Individual, Interpersonal, and Structural Correlates of Effective HAART Use Among Urban Active Injection Drug Users

University of California, San Francisco, San Francisco, California, United States
JAIDS Journal of Acquired Immune Deficiency Syndromes (Impact Factor: 4.56). 05/2006; 41(4):486-92. DOI: 10.1097/01.qai.0000186392.26334.e3
Source: PubMed


Among individuals receiving highly active antiretroviral therapy (HAART), injection drug users (IDUs) are less likely to achieve HIV suppression. The present study examined individual-level, interpersonal, and structural factors associated with achieving undetectable plasma viral load (UVL) among US IDUs receiving recommended HAART. Data were from baseline assessments of the INSPIRE (Interventions for Seropositive Injectors-Research and Evaluation) study, a 4-site, secondary HIV prevention intervention for heterosexually active IDUs. Of 1113 study participants at baseline, 42% (n = 466) were currently taking recommended HAART (34% were female, 69% non-Hispanic black, 26% recently homeless; median age was 43 years), of whom 132 (28%) had a UVL. Logistic regression revealed that among those on recommended HAART, adjusted odds of UVL were at least 3 times higher among those with high social support, stable housing, and CD4 > 200; UVL was approximately 60% higher among those reporting better patient-provider communication. Outpatient drug treatment and non-Hispanic black race and an interaction between current drug use and social support were marginally negatively significant.

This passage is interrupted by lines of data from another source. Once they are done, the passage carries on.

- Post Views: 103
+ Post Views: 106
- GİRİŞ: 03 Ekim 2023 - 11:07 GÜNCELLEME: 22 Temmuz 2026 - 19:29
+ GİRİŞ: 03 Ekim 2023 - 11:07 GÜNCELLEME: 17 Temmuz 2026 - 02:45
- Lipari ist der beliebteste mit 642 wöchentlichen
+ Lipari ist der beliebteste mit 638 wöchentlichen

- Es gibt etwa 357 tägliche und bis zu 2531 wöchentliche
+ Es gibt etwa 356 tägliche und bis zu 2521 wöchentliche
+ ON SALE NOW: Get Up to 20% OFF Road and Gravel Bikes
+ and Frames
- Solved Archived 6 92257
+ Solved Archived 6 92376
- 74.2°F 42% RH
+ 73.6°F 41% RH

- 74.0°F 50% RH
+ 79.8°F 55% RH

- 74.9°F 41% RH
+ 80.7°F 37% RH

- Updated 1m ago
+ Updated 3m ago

Among those with high perceived support, noncurrent drug users compared with current drug users had a greater likelihood of UVL; current drug use was not associated with UVL among those with low support. Depressive symptoms (Brief Symptom Inventory) were not significant. Results suggest the major role of social support in facilitating effective HAART use in this population and suggest that active drug use may interfere with HAART use by adversely affecting social support. Interventions promoting social support functioning, patient-provider communication, stable housing, and drug abuse treatment may facilitate effective HAART use in this vulnerable population.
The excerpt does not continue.